Skyscraper planned in place of the Christ the Savior Church
Once the cathedral was destroyed Stalin ordered to build the Palace of the Soviets in its place. This palace was supposed to become the tallest building in the world, expected to be about 400 yards high. Construction began but shortly came to a halt when World War II began. The building was never finished.
Moscow outdoor pool
In 1958 the land where the cathedral once stood was finally out to use - it became the location of the largest outdoor pool in the world, spanning 129 meters in diameter. This pool filled with hot water was open year-round even in cold Moscow winters. The pool remained in place until 1994.
Construction of the new Christ the Savior Cathedral in Moscow
While criticism of the destruction of the cathedral first began in 1965 with Yuri Gagarin, the first person to travel to space, expressing his disapproval of the act, reconstruction of the church did not begin until 1995. The project was supported by many prominent politicians and the Russian Orthodox Church and was funded by both public funds and private donations. Construction of the cathedral followed the 19th century project as closely as possible while incorporating new technologies. The building was consecrated in 2000.

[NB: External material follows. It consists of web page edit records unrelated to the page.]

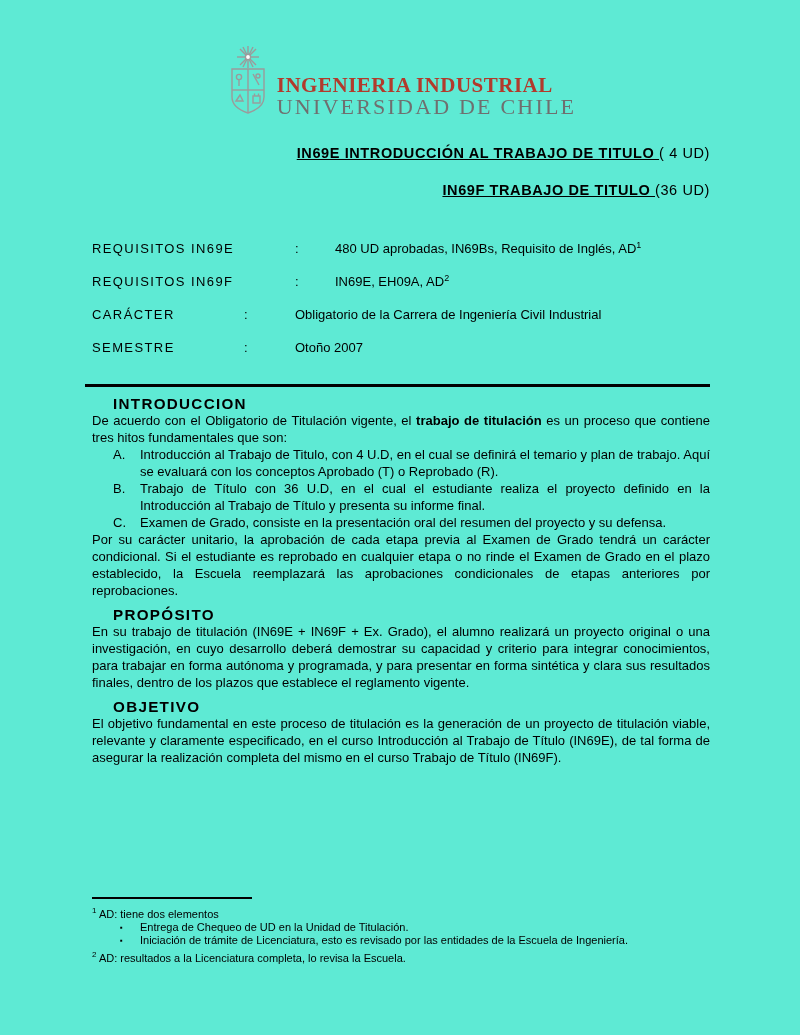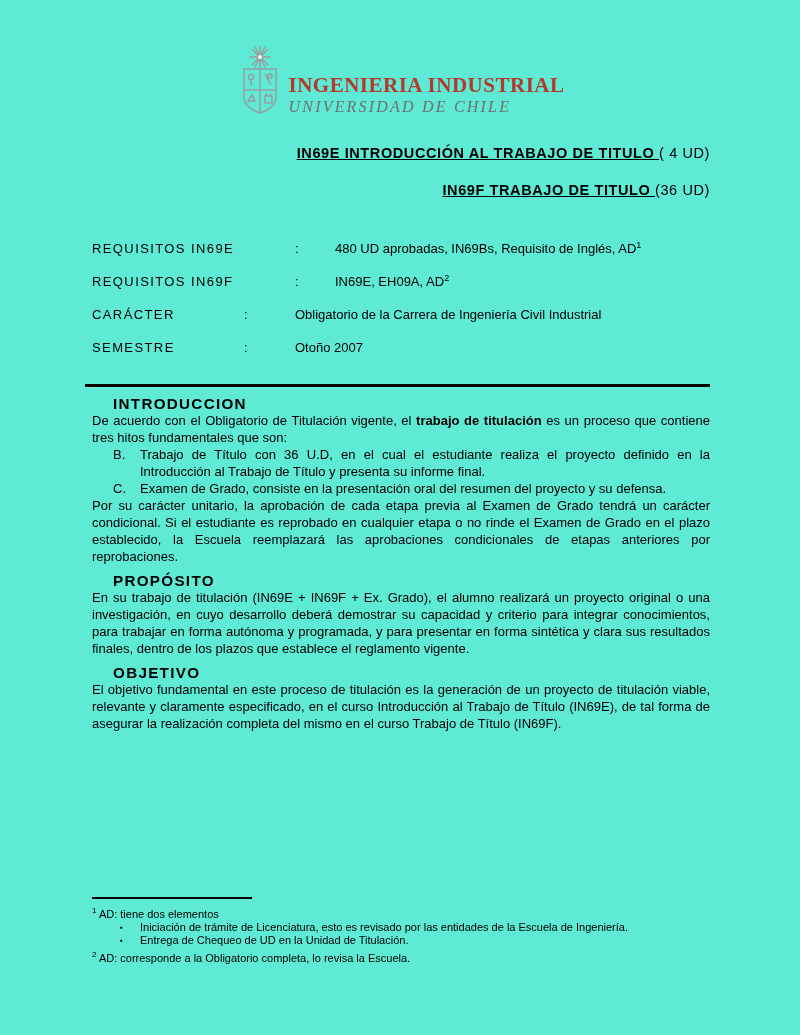--- a/index.html
+++ b/index.html
@@ -19,7 +19,7 @@
   .crest{margin-right:7px;}
   .logo-text{font-family:"Liberation Serif",serif;padding-bottom:2px;}
   .logo-line1{font-weight:bold;font-size:21px;line-height:22px;letter-spacing:0.5px;}
-  .logo-line2{font-size:16px;line-height:21px;letter-spacing:2.2px;font-style:italic;}
+  .logo-line2{font-size:22px;line-height:21px;letter-spacing:2.2px;}
   
   .title{text-align:right;font-size:14.5px;line-height:17px;margin:0 0 20px;letter-spacing:0.6px;}
   .title .u{font-weight:bold;text-decoration:underline;}

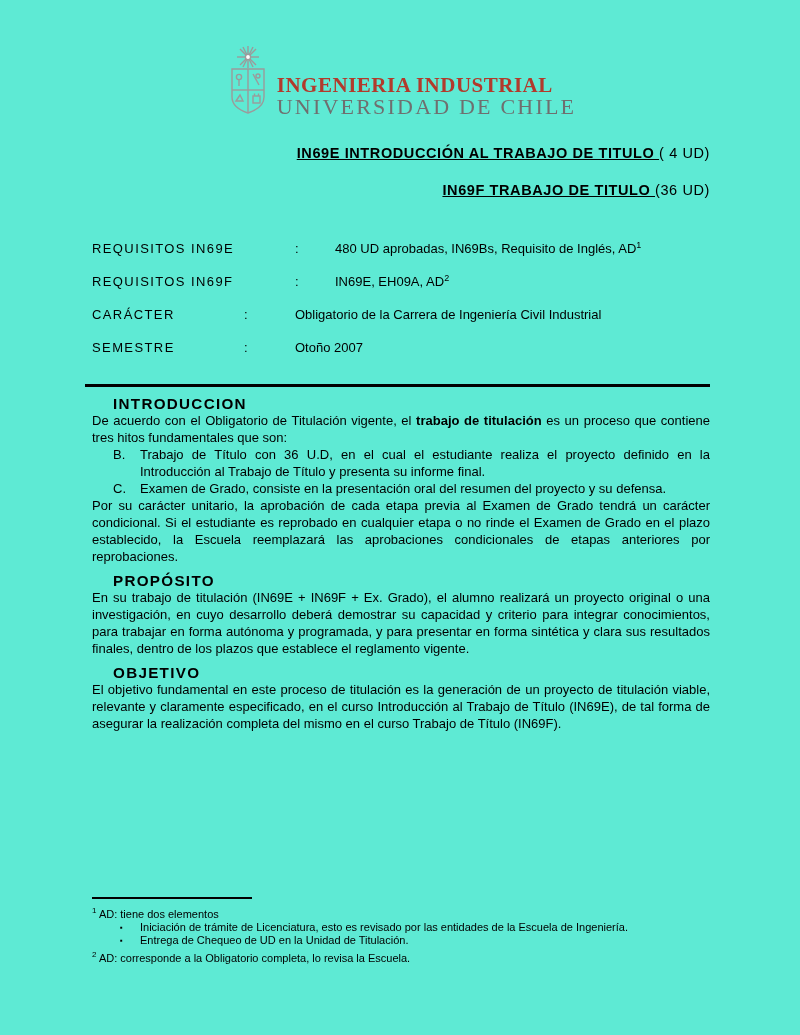--- a/index.html
+++ b/index.html
@@ -121,6 +121,7 @@
   <h3 class="sec-heading">INTRODUCCION</h3>
   <p class="para"><span>De acuerdo con el Obligatorio de Titulación vigente, el </span><b>trabajo de titulación</b><span> es un proceso que contiene tres hitos fundamentales que son:</span></p>
   <div class="olist">
+    <div class="li"><span class="marker">A.</span><span>Introducción al Trabajo de Titulo, con 4 U.D, en el cual se definirá el temario y plan de trabajo. Aquí se evaluará con los conceptos Aprobado (T) o Reprobado (R).</span></div>
     <div class="li"><span class="marker">B.</span><span>Trabajo de Título con 36 U.D, en el cual el estudiante realiza el proyecto definido en la Introducción al Trabajo de Título y presenta su informe final.</span></div>
     <div class="li"><span class="marker">C.</span><span>Examen de Grado, consiste en la presentación oral del resumen del proyecto y su defensa.</span></div>
   </div>

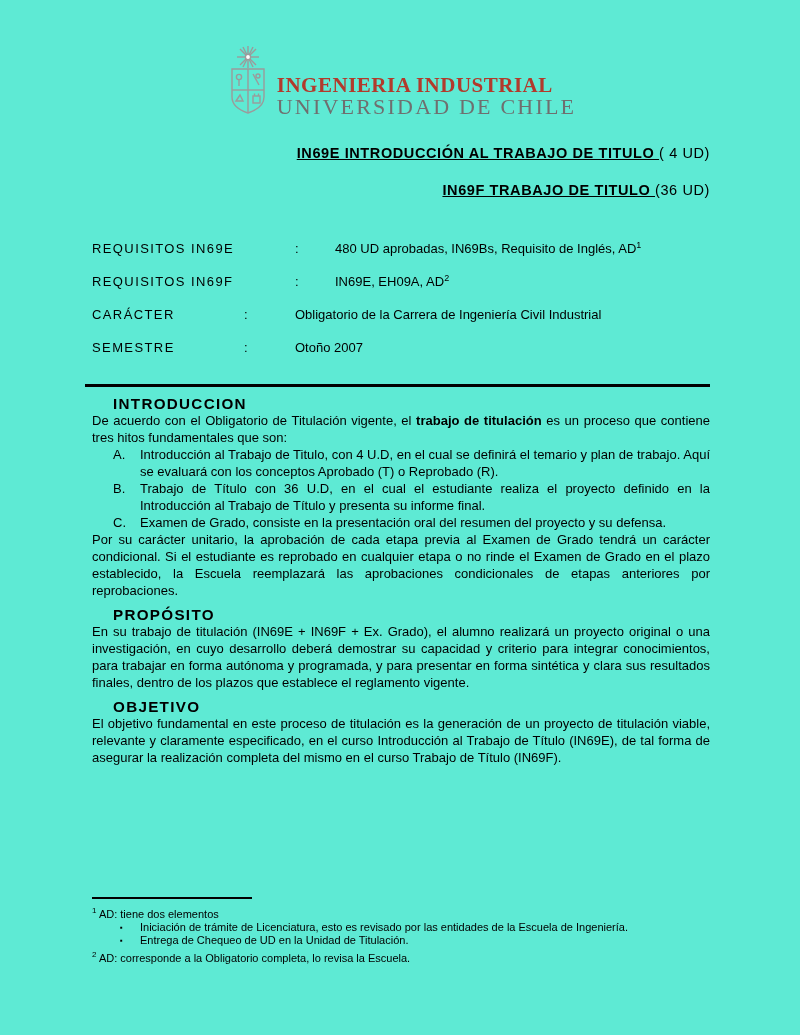--- a/index.html
+++ b/index.html
@@ -136,8 +136,8 @@
   <div class="footnotes">
     <div class="fn-sep"></div>
     <p class="fn"><sup>1</sup><span> AD: tiene dos elementos</span></p>
+    <div class="fn-bullet"><span class="bglyph">▪</span><span>Entrega de Chequeo de UD en la Unidad de Titulación.</span></div>
     <div class="fn-bullet"><span class="bglyph">▪</span><span>Iniciación de trámite de Licenciatura, esto es revisado por las entidades de la Escuela de Ingeniería.</span></div>
-    <div class="fn-bullet"><span class="bglyph">▪</span><span>Entrega de Chequeo de UD en la Unidad de Titulación.</span></div>
     <p class="fn"><sup>2</sup><span> AD: corresponde a la Obligatorio completa, lo revisa la Escuela.</span></p>
   </div>
 

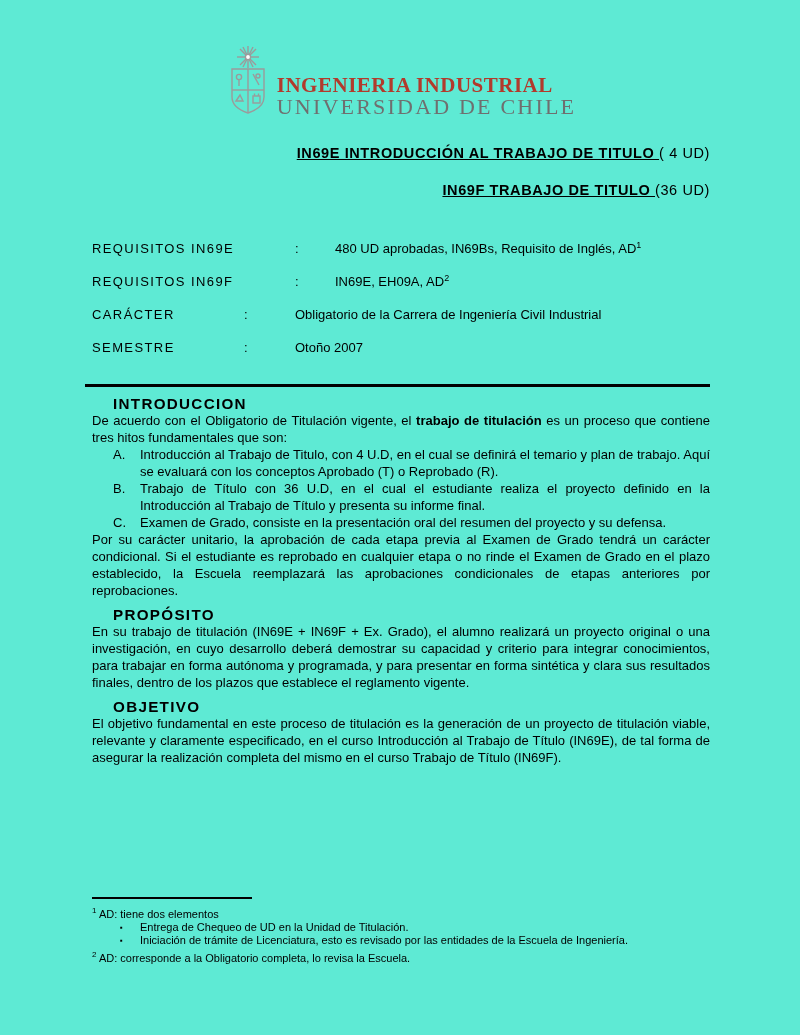--- a/index.html
+++ b/index.html
@@ -138,7 +138,7 @@
     <p class="fn"><sup>1</sup><span> AD: tiene dos elementos</span></p>
     <div class="fn-bullet"><span class="bglyph">▪</span><span>Entrega de Chequeo de UD en la Unidad de Titulación.</span></div>
     <div class="fn-bullet"><span class="bglyph">▪</span><span>Iniciación de trámite de Licenciatura, esto es revisado por las entidades de la Escuela de Ingeniería.</span></div>
-    <p class="fn"><sup>2</sup><span> AD: corresponde a la Obligatorio completa, lo revisa la Escuela.</span></p>
+    <p class="fn"><sup>2</sup><span> AD: resultados a la Licenciatura completa, lo revisa la Escuela.</span></p>
   </div>
 
 </div>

What to know before visiting the Cathedral of Christ the Savior
The cathedral is usually open from 8 a.m. to 6 p.m., but the hours are often extended in summer, so check the website ahead of time. It is free to enter the cathedral, however, you have to pay a fee of about 1,300 rubles per person for the guided tour if your group is smaller than 10 people. Unfortunately, taking pictures inside is not allowed. The cathedral is a popular place of pilgrimage, so plan extra time for lines and crowds if you’re visiting in summer. There’s a strict dress code enforced in the cathedral - men have to wear pants - shorts are not allowed. Women’s clothing can’t be too short or show cleavage. Both men and women have to have their shoulders covered. And as with all Orthodox churches, women have to cover their heads with a scarf or a veil.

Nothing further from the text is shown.